Your instructions: Find the lines in the records below that contain "退出登录后的重定向页面", and report each of them.

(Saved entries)
-----

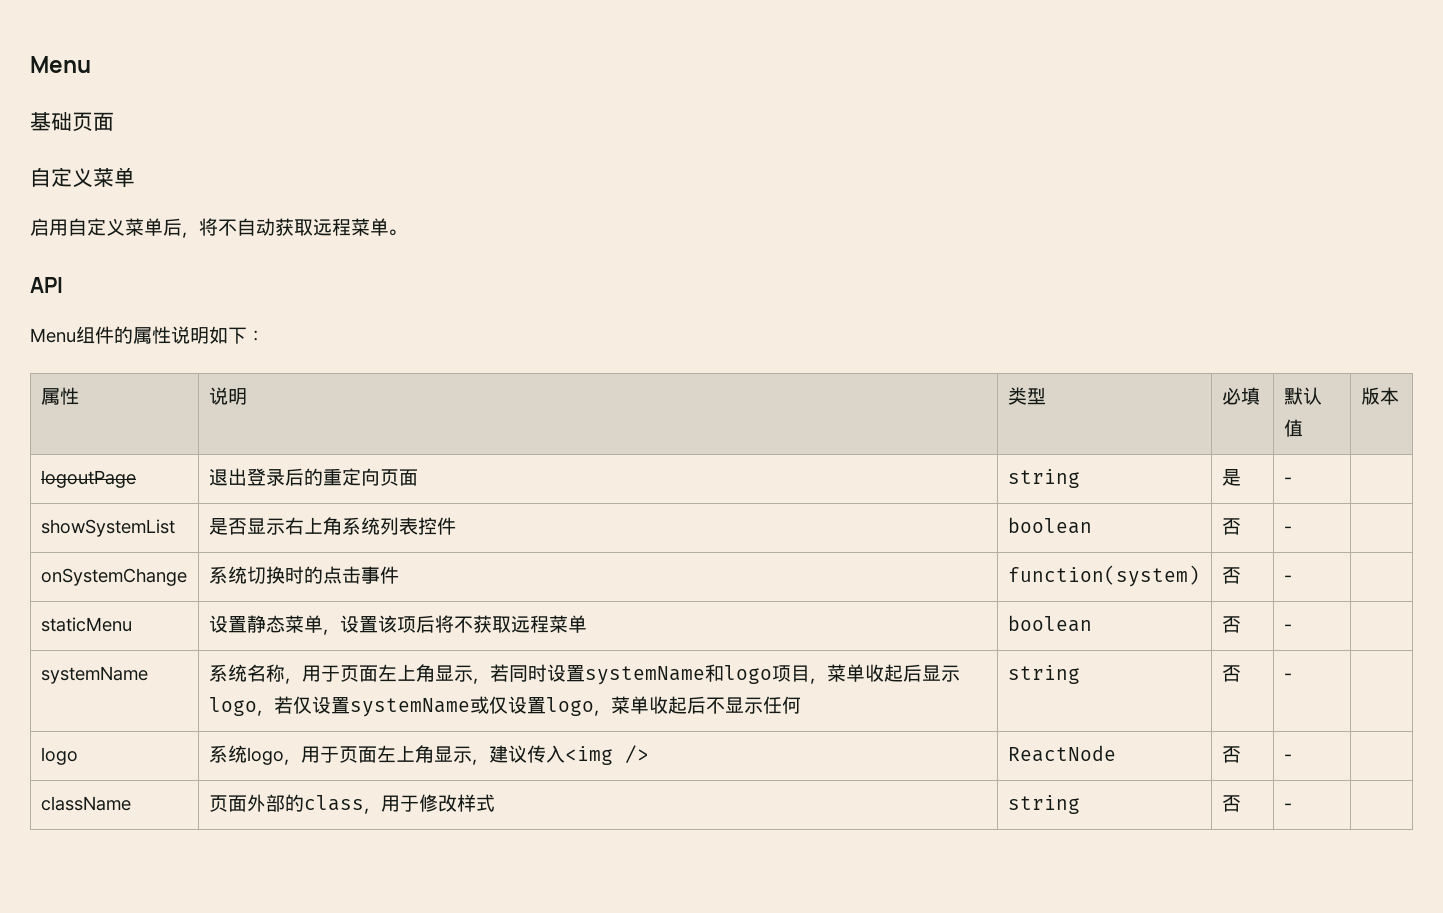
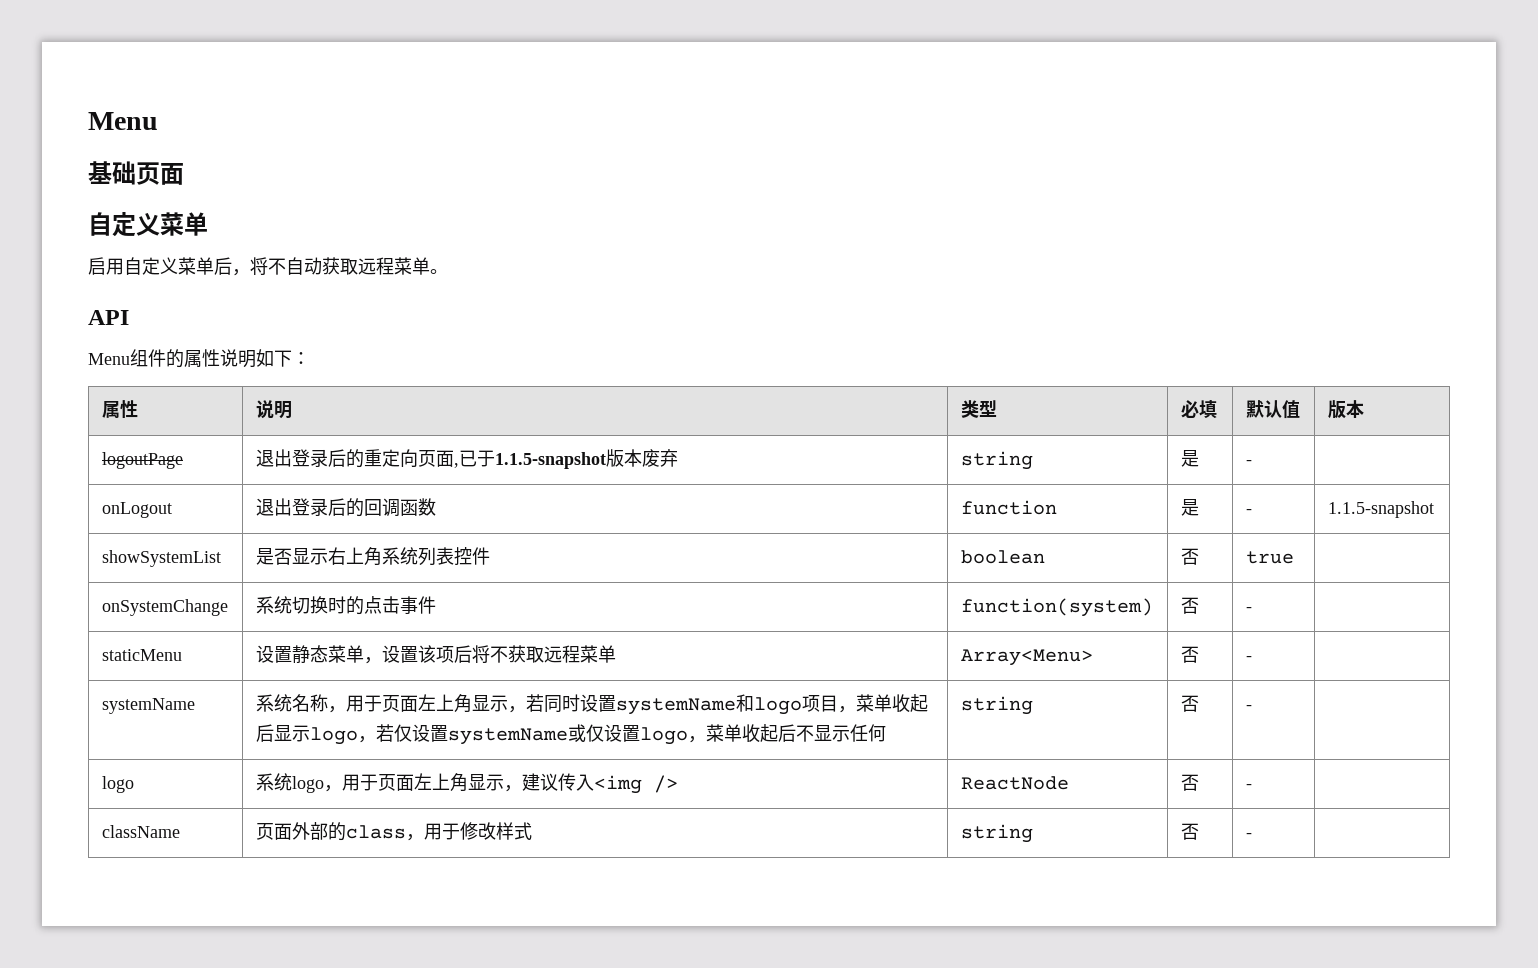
- logoutPage | 退出登录后的重定向页面 | string | 是 | - |
+ logoutPage | 退出登录后的重定向页面,已于1.1.5-snapshot版本废弃 | string | 是 | - |
+ onLogout | 退出登录后的回调函数 | function | 是 | - | 1.1.5-snapshot
- showSystemList | 是否显示右上角系统列表控件 | boolean | 否 | - |
+ showSystemList | 是否显示右上角系统列表控件 | boolean | 否 | true |
- staticMenu | 设置静态菜单，设置该项后将不获取远程菜单 | boolean | 否 | - |
+ staticMenu | 设置静态菜单，设置该项后将不获取远程菜单 | Array<Menu> | 否 | - |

-----

Answer to the problem:
- logoutPage | 退出登录后的重定向页面 | string | 是 | - |
+ logoutPage | 退出登录后的重定向页面,已于1.1.5-snapshot版本废弃 | string | 是 | - |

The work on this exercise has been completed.